LARGE...BUT NOT IN CHARGE
Q: Hi Jessica;

My wife and I have been happily married for 15 years and our sex life is AWESOME together. We love to experiment in our bedroom and my wife loves me to give her double penetration with the use of adult toys. We do not have the desire to invite anyone else to our bedroom because we are totally in love with each other. What we do like is the added adventure of the adult toys and my question is how much bigger of a toy should we get? I must add that my manhood is very good size and my wife loves how it makes her feel and satisfies her over and over but how much bigger do you think we should have before it is too big and possibly lose interest in my big tool? Thanks. —Paul

Jess: Oh wow.
Didn't see this question....cumming?
(Ha! Yeah, I just did that).

It seems to me that you've already answered your own question.  I think you're right in avoiding a rubber dong that is bigger than your own. I can't think of anything that could kill a red-blooded, live boner faster than being dismissed for some double-ended John Holmes dildo action.

As for the, "how big is too big" question? Answer: when your wife screams out in pain.

Seriously though guys, there is such a thing as TOO big. That damn dick of yours isn't a plunger either, so stop trying to shove it every which way and that!

I recommend that you and your wife take a lazy Sunday to go adult toy shopping together. That way she can point out the ones she wants to try. By letting her pick out her penetration of choice, you are now automatically free and clear of any potential blame due to injury.

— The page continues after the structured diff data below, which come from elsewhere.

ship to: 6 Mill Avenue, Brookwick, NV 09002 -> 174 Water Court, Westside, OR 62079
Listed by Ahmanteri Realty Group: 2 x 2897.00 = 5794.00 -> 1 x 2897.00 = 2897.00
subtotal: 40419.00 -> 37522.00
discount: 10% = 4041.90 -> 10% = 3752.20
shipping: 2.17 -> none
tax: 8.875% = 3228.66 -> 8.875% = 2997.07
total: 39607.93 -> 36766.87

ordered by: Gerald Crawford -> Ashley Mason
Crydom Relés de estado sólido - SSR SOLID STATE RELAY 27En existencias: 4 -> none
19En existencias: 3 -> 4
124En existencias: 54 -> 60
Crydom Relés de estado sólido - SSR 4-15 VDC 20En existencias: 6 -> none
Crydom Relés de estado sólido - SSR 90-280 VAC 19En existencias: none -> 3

Just make sure that beforehand, if the whole "size" insecurity issue is a true concern of yours, that she's aware that you do not want her picking out anything larger than what you're personally packing.

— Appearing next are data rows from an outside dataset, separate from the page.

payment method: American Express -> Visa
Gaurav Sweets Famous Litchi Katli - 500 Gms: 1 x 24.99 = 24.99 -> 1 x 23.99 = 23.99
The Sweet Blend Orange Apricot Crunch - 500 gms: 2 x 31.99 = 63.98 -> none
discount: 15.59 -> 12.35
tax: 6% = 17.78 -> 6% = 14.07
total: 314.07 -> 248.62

HOOAH! BAD BOY, WACHA GONNNNA DOOOO...
Q: Jessica answer this if you dare?
Why is it when some one gets arrested in real life or on these televisions shows like 48 Hours, COPS etc. at the very end of the show before the credits it shows a caption saying the presumed are innocent until proven GUILTY in a court of law.  I know first hand and I have acquaintances who have been arrested and all seem to agree when arrested you are considered Guilty until you can prove you are Innocent. Is that misleading of justice because the more you try to prove you are innocent, the more guilty you look. Help me and other try to understand this dilemma. —Ben

Jess:
Oh, I dare.

Quick answer: The media is one thing and real life is another.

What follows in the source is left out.